Exercise description
All lines with the word "height" must be pulled from the entries below.

========================================

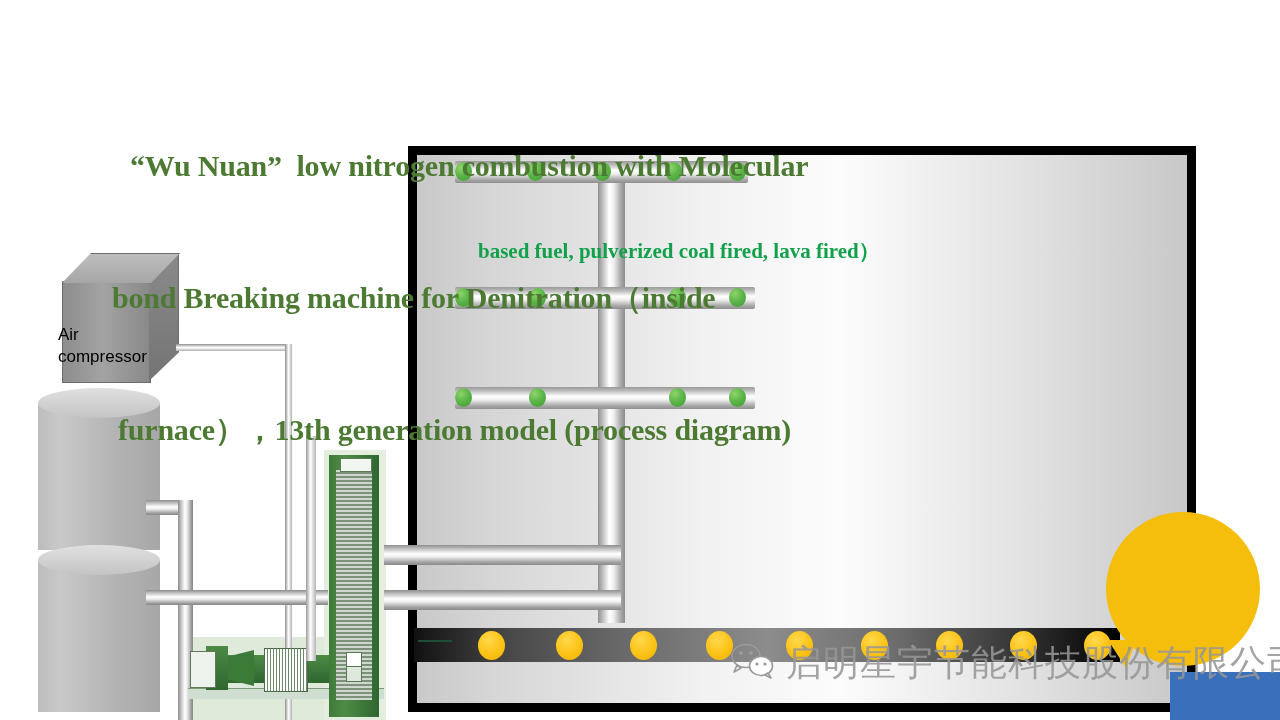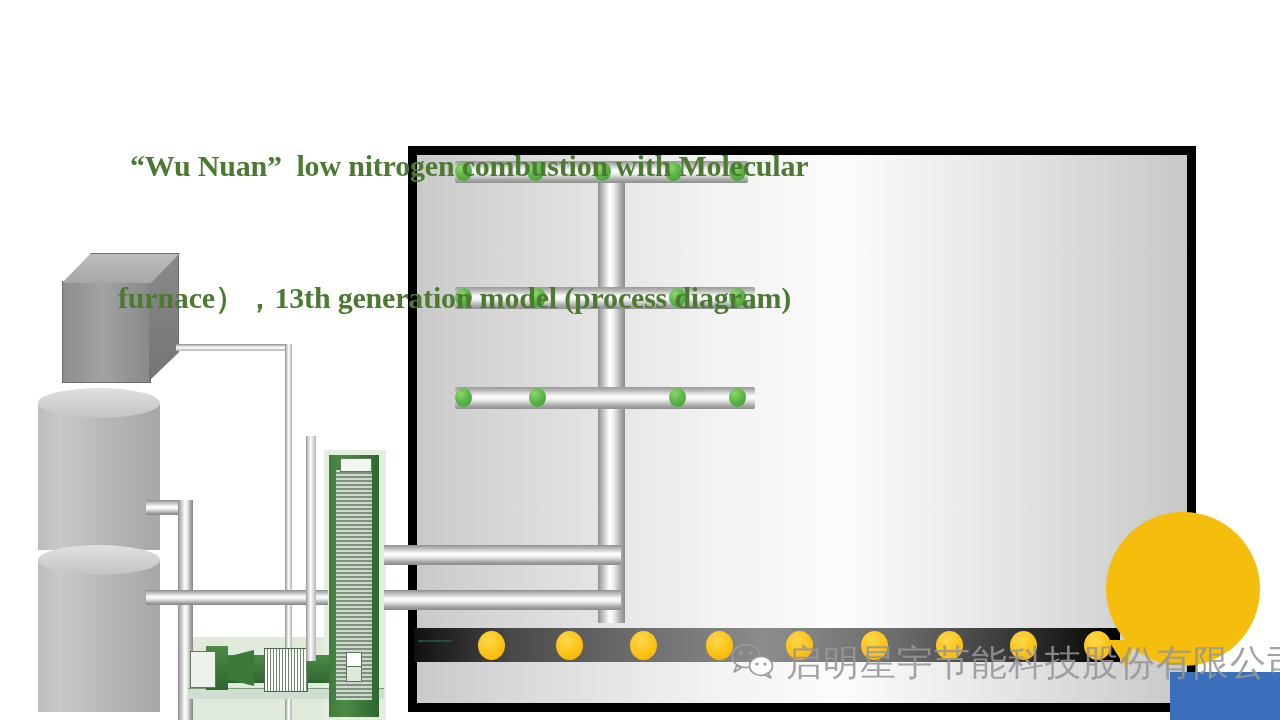--- a/index.html
+++ b/index.html
@@ -286,6 +286,7 @@
 
   <div class="boiler-label">
     <br>
+    <span>based fuel, pulverized coal fired, lava fired）</span>
   </div>
 
   <div class="comp-face"></div>

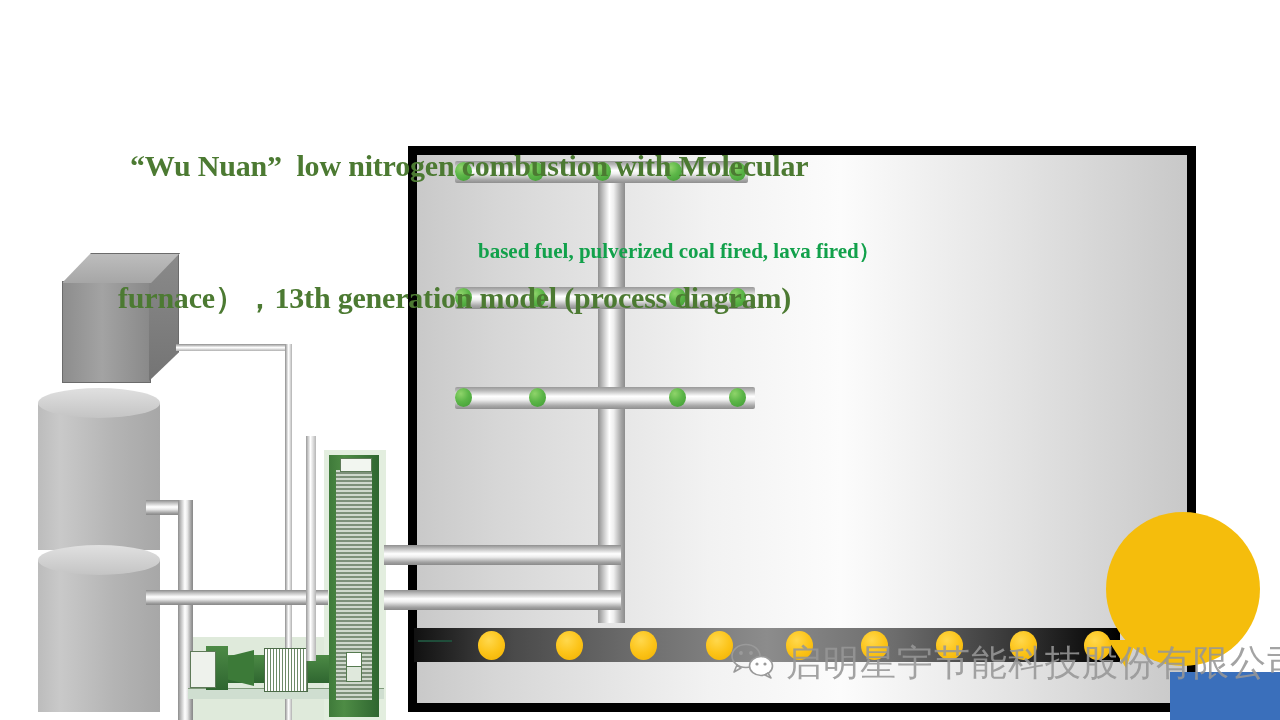--- a/index.html
+++ b/index.html
@@ -329,6 +329,7 @@
 
   <div class="title">
     <span class="ln1">“Wu Nuan”  low nitrogen combustion with Molecular</span>
+    <span class="ln2">bond Breaking machine for Denitration（inside</span>
     <span class="ln3">furnace），13th generation model (process diagram)</span>
   </div>
 

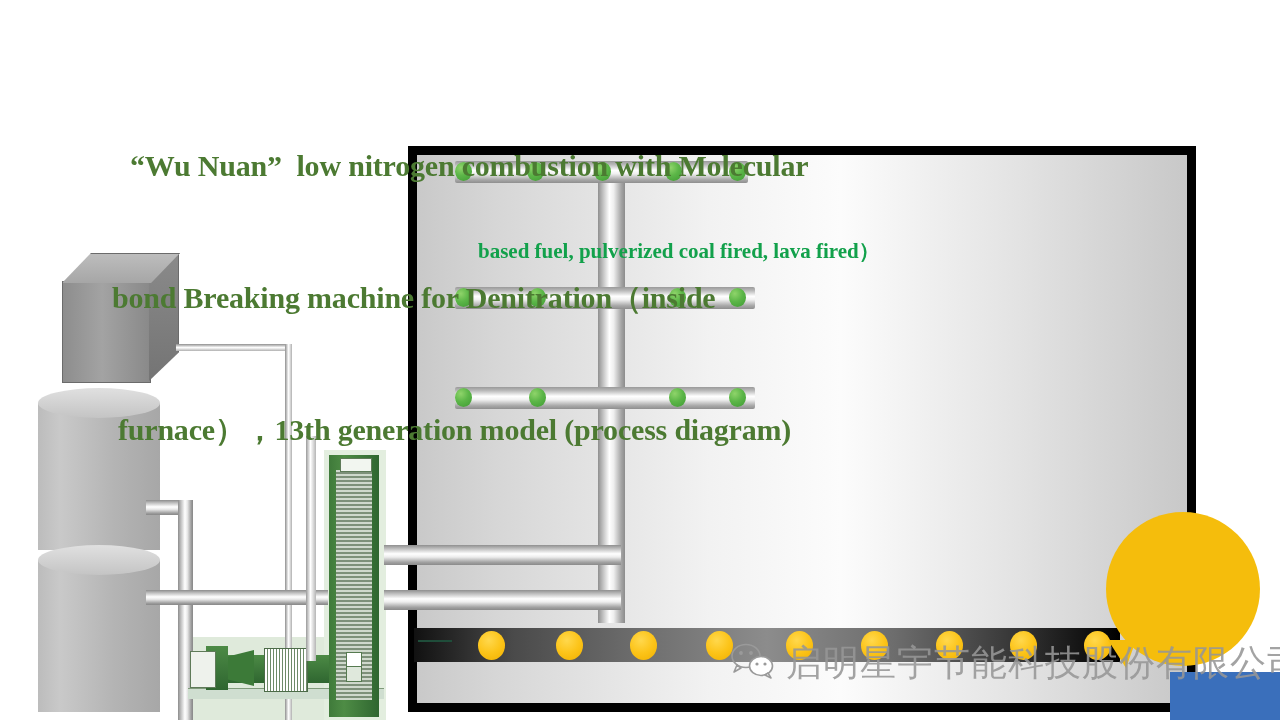--- a/index.html
+++ b/index.html
@@ -292,6 +292,10 @@
   <div class="comp-face"></div>
   <div class="comp-top-quad"></div>
   <div class="comp-side"></div>
+  <div class="label-dark" style="left:58px;top:324px;width:130px;">
+    <span>Air</span><br>
+    <span>compressor</span>
+  </div>
 
   <div class="tank-body" style="left:38px;top:403px;width:122px;height:147px;"></div>
   <div class="tank-cap" style="left:38px;top:388px;width:122px;height:30px;"></div>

========================================

Solution for this problem
   <div class="tank-body" style="left:38px;top:403px;width:122px;height:147px;"></div>
   <div class="tank-cap" style="left:38px;top:388px;width:122px;height:30px;"></div>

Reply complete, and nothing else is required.